Lord Orwell is a lot of things: thief, liar, drunk, and all around horrible father, but Sebastian knows he’s no murderer. In order to prove it, Sebastian has to keep the prince alive long enough to discover the truth—a task made considerably harder because the idiot prince prefers wooing Sebastian over securing his own survival. On top of everything, Sebastian needs to save the day without revealing his magical powers and the real reason he hides his appearance.
Sebastian had no intention of playing the hero, but whoever is stirring up shit in his country will pay for destroying his quiet life
Review: Wow, just… wow. What an unexpected treat this was for me. This book was filled with magic, worry, intrigue, witty dialogue, laughter and all around, a good time!
If you couldn’t tell from the blurb, though there are serious aspects of this book, it is written with a heavy dose of humor. This book is set in a fantasy world were mages and magic are the norm, and in this world there are trolls, incubus, fey and a whole host of creatures of myth.
Sebastian Orwell is a bit of a loner, and definitely doesn’t want recognition for saving The Idiot Prince from an assassination attempt. Sebastian keeps people (other than close friends and family) at a distance. And there is that little bit how no one, other than those close to him, has seen his face thanks to an enchanted cloak. For reasons. Let’s just say he’s got secrets, big ones. Even The Idiot Prince who is dead set on winning his heart hasn’t seen his face. There are multiple assassination attempts made which start us off on the adventure. We learn who the villain is fairly early on, so the plot is more about what the next step is going to be for said villain and trying to unravel what exactly Lord Orwell’s (Sebastian’s father) involvement in the assassination attempts and what he’s hiding. Through the book we watch Sebastian and Turren’s relationship unfold while their families are both right there to drive them bonkers during the process.
I absolutely adored Sebastian and his internal dialogue. He was blunt, sarcastic and grumpy and didn’t take crap – not even from royalty. After you meet his family (and boy, has he got a big one) you learn about why. Though he is blunt and harsh, he is also a softy with a good heart, who just wants to follow his dreams of one day owning his book store and leading a somewhat normal life—out of the spotlight. And then you have Prince Turren (aka The Idiot Prince). He was a perfect counterpart for Sebastian. Relentless in his pursuit of Sebastian, not taking any of Sebastian’s crap and obstacles he threw out to remain distant, all the while remaining good natured with whatever is thrown in his direction.
This story was more than just the romance, though.

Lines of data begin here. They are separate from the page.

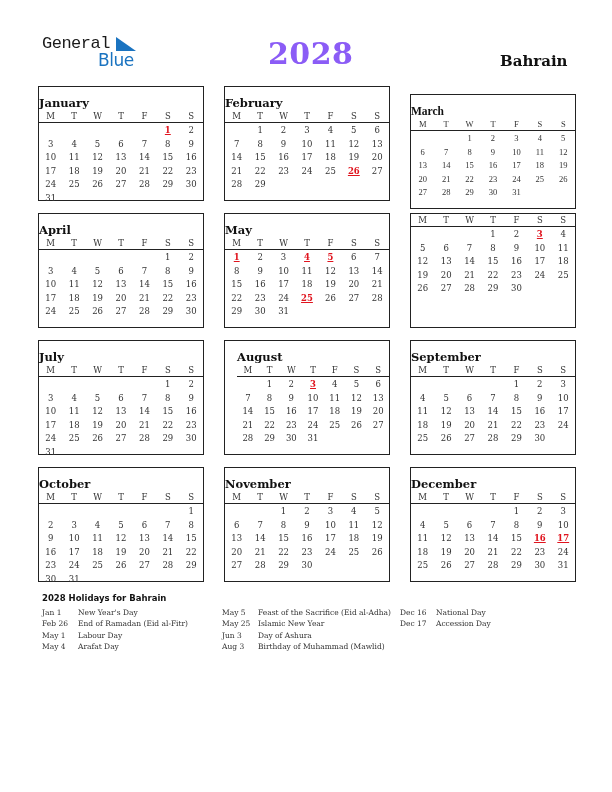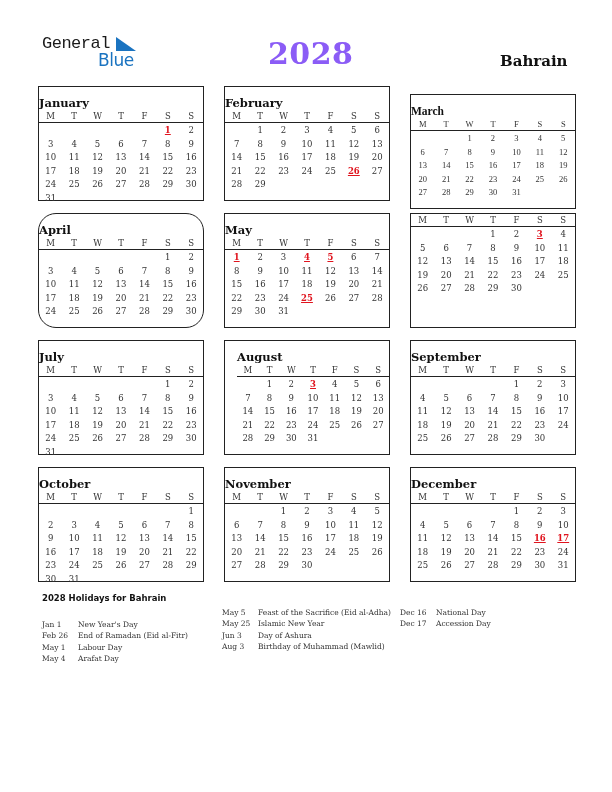--- a/index.html
+++ b/index.html
@@ -215,21 +215,21 @@
           <span>27</span>
           <span>28</span>
           <span>29</span>
           <span>30</span>
           <span>31</span>
           <span></span>
           <span></span>
         </div>
       </div>
     </div>
-    <div class="month" style="left: 38px; top: 213px; border-radius: 18px;">
+    <div class="month" style="left: 38px; top: 213px;">
       <div class="mname">April</div>
       <div class="dow">
         <span>M</span>
         <span>T</span>
         <span>W</span>
         <span>T</span>
         <span>F</span>
         <span>S</span>
         <span>S</span>
       </div>
@@ -766,21 +766,21 @@
           <span>28</span>
           <span>29</span>
           <span>30</span>
           <span>31</span>
         </div>
       </div>
     </div>
   </div>
 
 <div class="holidays-title">2028 Holidays for Bahrain</div>
-<div id="hcol-0" class="hcol" style="left:42px;margin-top:12px;">
+<div id="hcol-0" class="hcol" style="left:42px;">
     <div class="hrow">
       <span class="d" style="width: 36px;">Jan 1</span>
       <span>New Year's Day</span>
     </div>
     <div class="hrow">
       <span class="d" style="width: 36px;">Feb 26</span>
       <span>End of Ramadan (Eid al-Fitr)</span>
     </div>
     <div class="hrow">
       <span class="d" style="width: 36px;">May 1</span>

In fact, I would say the romance was only one part of the entire delicious pie that was served up. For me it was a book about relationships. Outside of the whole prince courting a (sort of) unwilling Sebastian, we also get a hefty dose of Sebastian’s large family with all their different personalities, bickering and general shenanigans. Turren’s family has a different dynamic altogether, and it was interesting when the two families interacted with each other.
All the characters were flawed, dysfunctional and absolutely amazing. They drove each other nuts and, listening to Cornell Collins narrate the crazy, I got a front row ticket to the fun. It was like I could picture myself sitting there with a bucket of popcorn, watching the hilarity happen in front of me. Their banter was priceless.
Narration: The narration was wonderful. I love Mr. Collins’ voice and how he gave slight inflections to differentiate between all the characters. In a book with so many secondary characters with ongoing dialogue, it is absolutely necessary. Sadly, there are only so many different voices possible when you have the amount of characters this book has—seriously it was at least twenty, maybe more—so some of them ended up sounding similar to one another, and when all the siblings were together it wasn’t always easy to know who was talking unless it was specifically stated. But overall, given the amount of characters, I feel he did a splendid job.
Overall, I totally recommend this book to someone who is looking for a fun audio experience. If you are someone who needs the book to focus solely on the protagonists and their relationship, with very little on page time from secondary characters, this book may not be for you. For me? It was a highly enjoyable experience and an unexpected treat that left me smiling from ear to ear.